Il me regardait pendant deux ou trois secondes avec des yeux fixes, d’un bleu de pervenche, ne répondait ni merci ni rien, et, relevant la tête comme pour examiner le plafond, il continuait son rêve.

Des deux femmes, l’une était âgée de quarante ou quarante-cinq ans. Les premiers jours du voyage, elle nous avait rompu la tête à nous raconter sa vie, ses projets. Elle allait comme danseuse (la pauvre femme !) à Aklansas, dans une boîte de jeu et de noce, à la fois bar, hôtel, dancing, etc., qui s’appelait pompeusement le Cupido. C’était une malheureuse d’esprit extrêmement borné, qui, de sa jeunesse depuis longtemps enfuie, avait gardé de petites mines puériles, de petites moues qui voulaient être charmantes et qui n’étaient que ridicules et pénibles. Elle avait roulé auparavant dans toutes les villes de l’Orégon, à Salem, Portland, Astoria… Astoria, où, disait-elle, elle avait été fêtée… oh ! fêtée !… Un très riche marchand de sucre avait voulu l’épouser.

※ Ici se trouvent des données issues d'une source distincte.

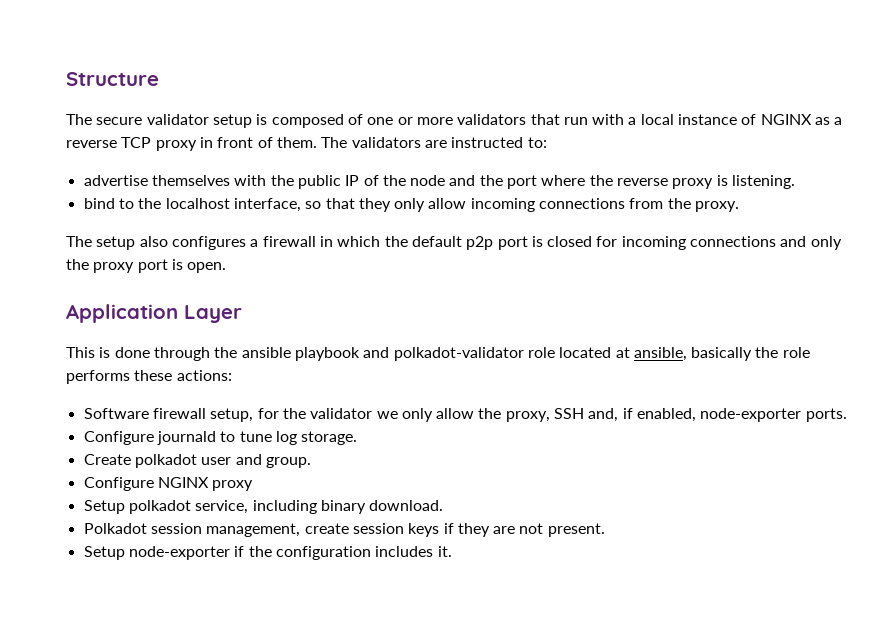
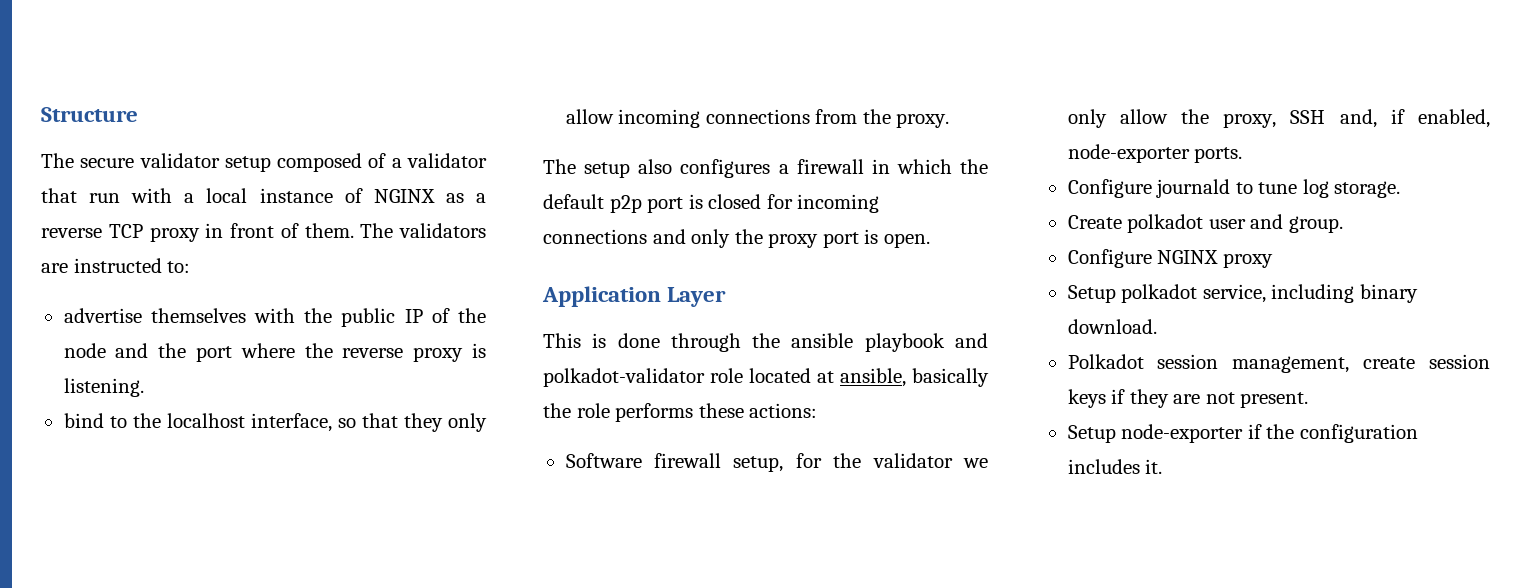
- The secure validator setup is composed of one or more validators that run with a local instance of NGINX as a reverse TCP proxy in front of them.
+ The secure validator setup composed of a validator that run with a local instance of NGINX as a reverse TCP proxy in front of them.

Elle lui avait répondu :

— Non, cher. On n’épouse pas une Marjorie. C’est un petit oiseau qui ne se pose jamais.

Elle avait dû être jolie et peut-être qu’effectivement des hommes, par elle, avaient connu l’amour, la souffrance du cœur. Mais la peau de son visage commençait à devenir flasque et elle se collait sur la figure tant de poudre et aux lèvres tant de rouge que, la nuit, quand elle dormait, son masque, éclairé par le quinquet vacillant du wagon, avait quelque chose de tragique.

Du reste, depuis quarante-huit heures, terrassée par la fatigue, comme vidée de toutes ses pensées et de toutes ses jacasseries par le cahotement du train, nous ne l’entendions plus. Elle laissait tomber sa tête sur l’épaule d’un grand diable de bonhomme sec et flegmatique qui, quand il avait assez de ce fardeau, d’un coup bref, comme pour remonter une hotte, l’envoyait promener de l’autre côté.

II

L’autre femme était toute jeune — elle me parut avoir vingt ou vingt-deux ans, — jolie, un air à la fois douloureux et sensuel, une bouche à la fois gourmande et dédaigneuse, des yeux d’enfant, comme voilés d’une sorte de nuage léger et qu’ombrageaient des cils immenses. C’était une si charmante créature que ses compagnons de voyage, qui, pourtant, ne péchaient pas par excès de galanterie, s’étaient comme entendus pour lui laisser le plus de place possible et lui épargner leur répugnant contact. Elle ne leur témoignait d’ailleurs aucune aversion, et, l’un d’entre eux, un très vieil homme, qui avait une grande barbe blanche toute jaunie par le jus de la chique, s’étant trouvé malade entre Weedon et Beaumont, si malade (il vomissait le sang) qu’à Beaumont il fallut le descendre, elle voulut descendre elle aussi et, tout le temps que le train resta en gare, elle demeura près de lui, veillant à ce qu’on l’installât convenablement dans un coin des salles d’attente, à l’abri des courants d’air. Elle ne remonta avec nous que comme le train sifflait. Elle faisait d’ailleurs tout cela sans aucune espèce de sensiblerie féminine. Elle allait droit au but, exécutait sa tâche rapidement, adroitement, le front barré d’un pli d’attention, et, la chose finie, rentrait dans sa coquille.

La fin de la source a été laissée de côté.